■ Work required
Look through the records below for the line with "- Letztes Update: 2026-02-24" and the line with "abgearbeitet (P10 ausstehend)", then return those lines and all lines between, exactly.

■ Supplied material

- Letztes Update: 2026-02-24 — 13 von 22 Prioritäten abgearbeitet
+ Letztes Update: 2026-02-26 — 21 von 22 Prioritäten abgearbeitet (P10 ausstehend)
...
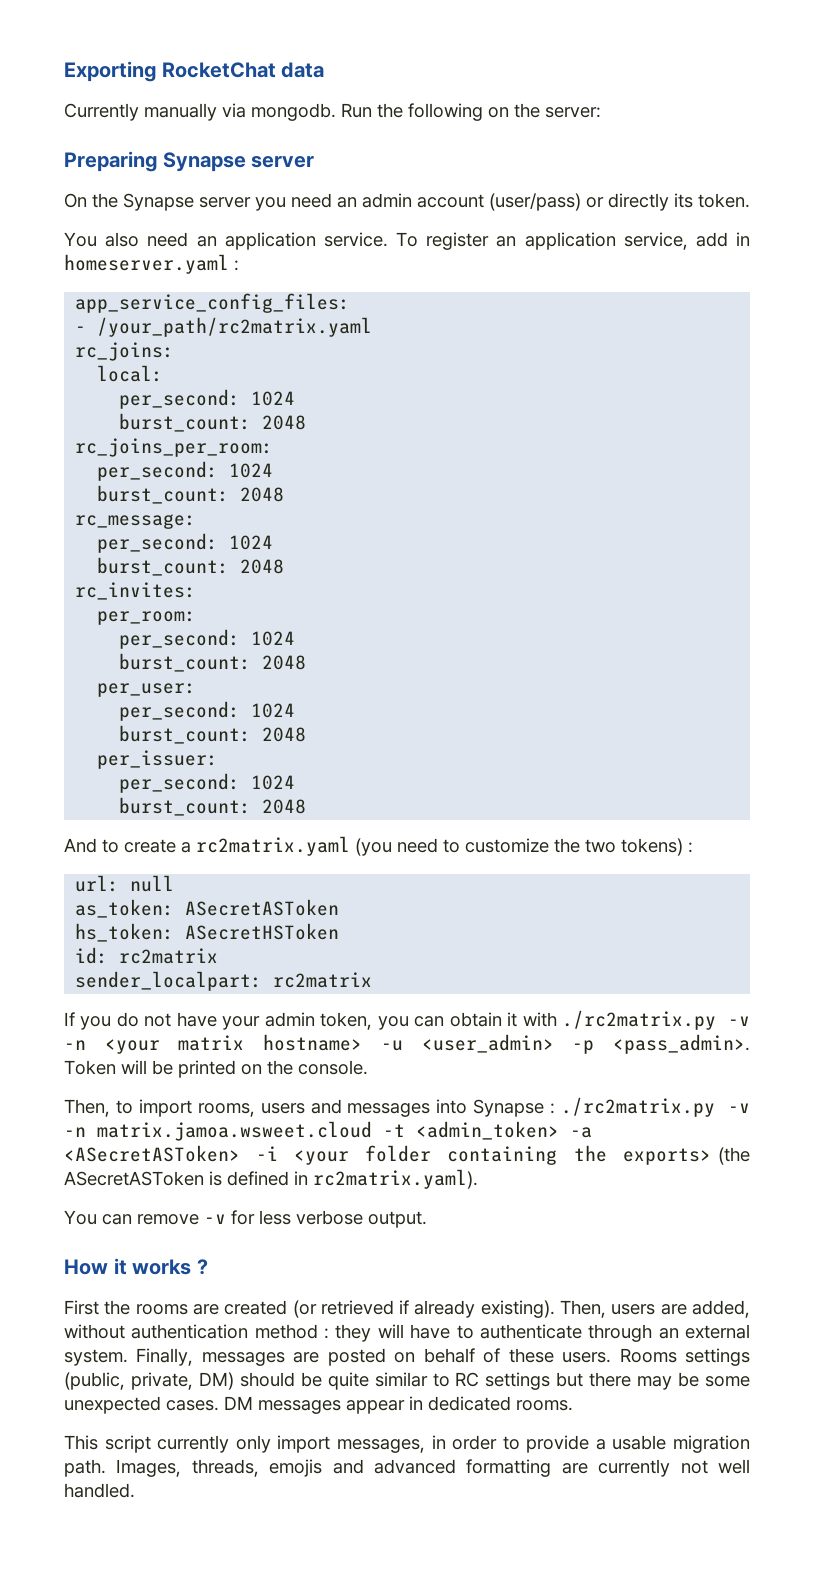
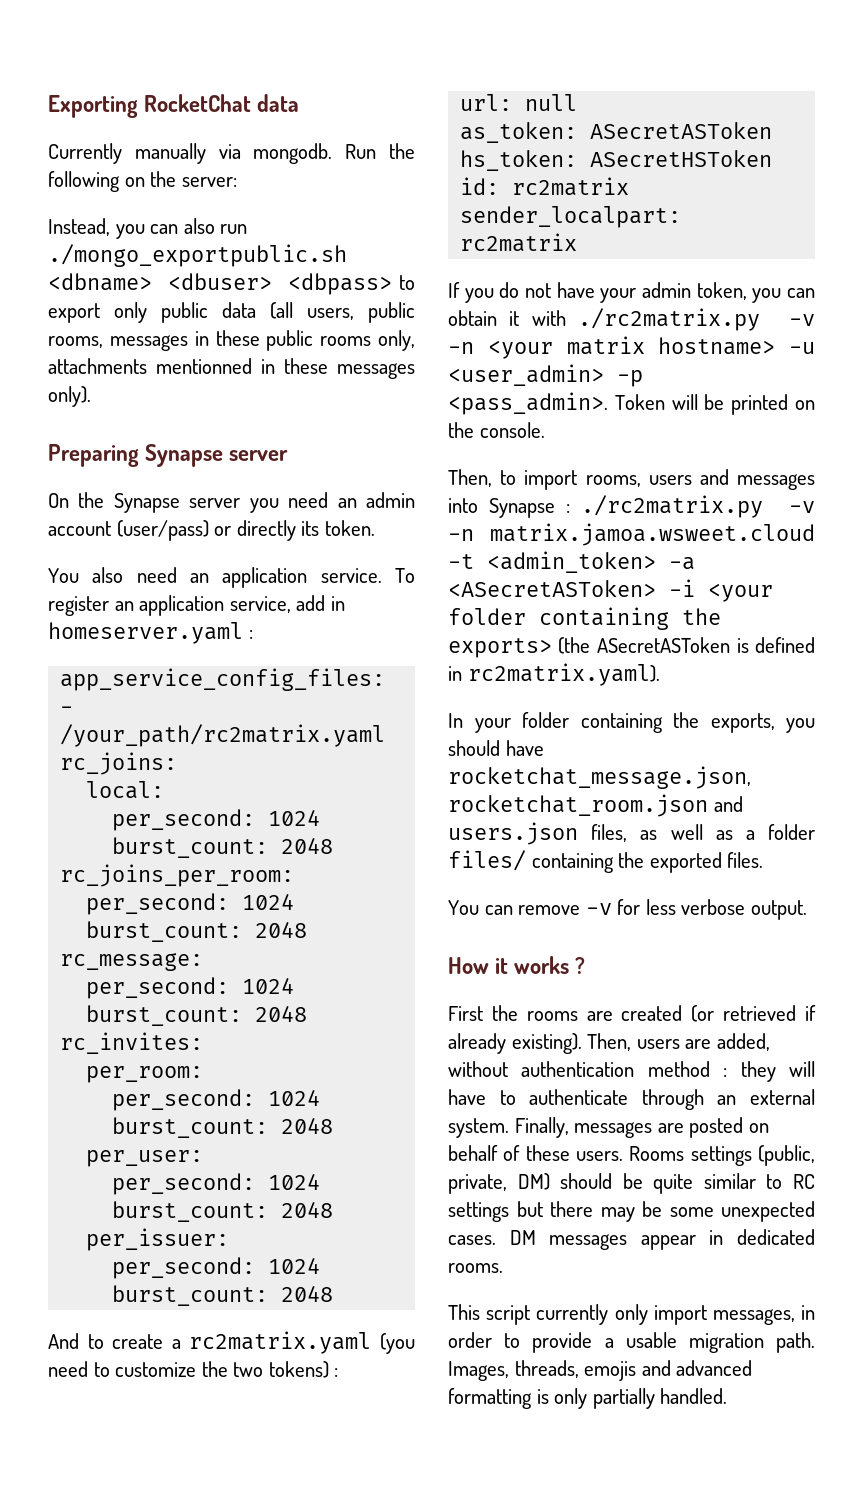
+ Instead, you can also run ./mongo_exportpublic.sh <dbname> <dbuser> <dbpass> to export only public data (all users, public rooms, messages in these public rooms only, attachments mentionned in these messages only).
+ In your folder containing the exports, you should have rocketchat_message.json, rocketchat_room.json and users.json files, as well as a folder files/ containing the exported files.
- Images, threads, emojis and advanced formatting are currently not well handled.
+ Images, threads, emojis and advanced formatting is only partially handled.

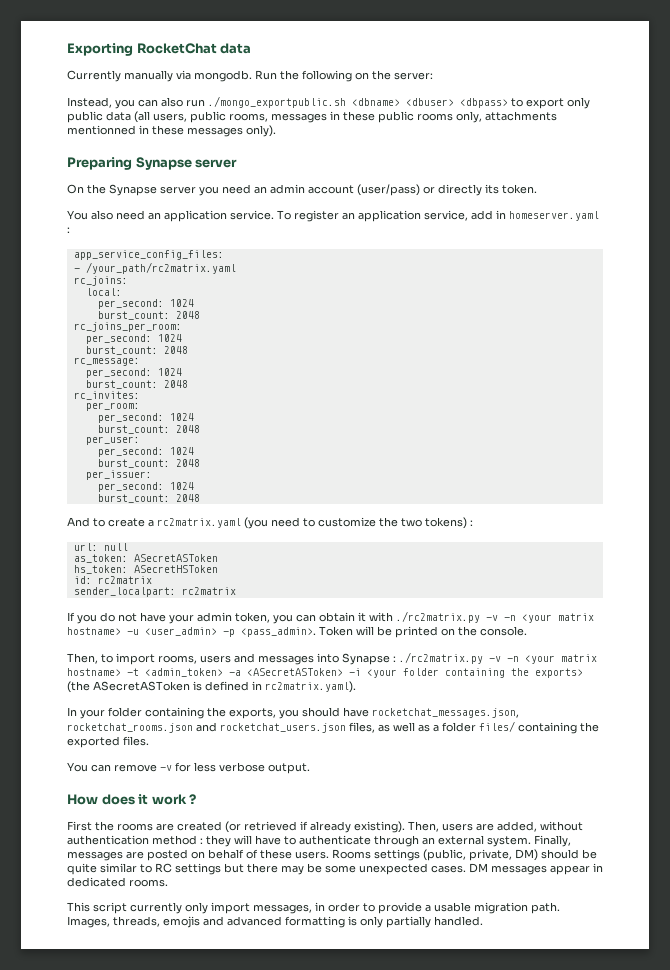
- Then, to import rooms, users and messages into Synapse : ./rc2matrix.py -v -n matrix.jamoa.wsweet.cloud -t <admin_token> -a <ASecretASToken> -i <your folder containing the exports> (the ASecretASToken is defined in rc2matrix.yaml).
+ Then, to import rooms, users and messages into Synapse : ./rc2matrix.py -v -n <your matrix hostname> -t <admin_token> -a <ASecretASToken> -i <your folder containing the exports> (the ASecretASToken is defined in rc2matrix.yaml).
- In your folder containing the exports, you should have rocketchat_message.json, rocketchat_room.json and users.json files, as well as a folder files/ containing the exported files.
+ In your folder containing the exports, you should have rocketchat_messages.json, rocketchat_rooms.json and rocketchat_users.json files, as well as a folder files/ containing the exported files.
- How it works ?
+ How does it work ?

■ Task output
- Letztes Update: 2026-02-24 — 13 von 22 Prioritäten abgearbeitet
+ Letztes Update: 2026-02-26 — 21 von 22 Prioritäten abgearbeitet (P10 ausstehend)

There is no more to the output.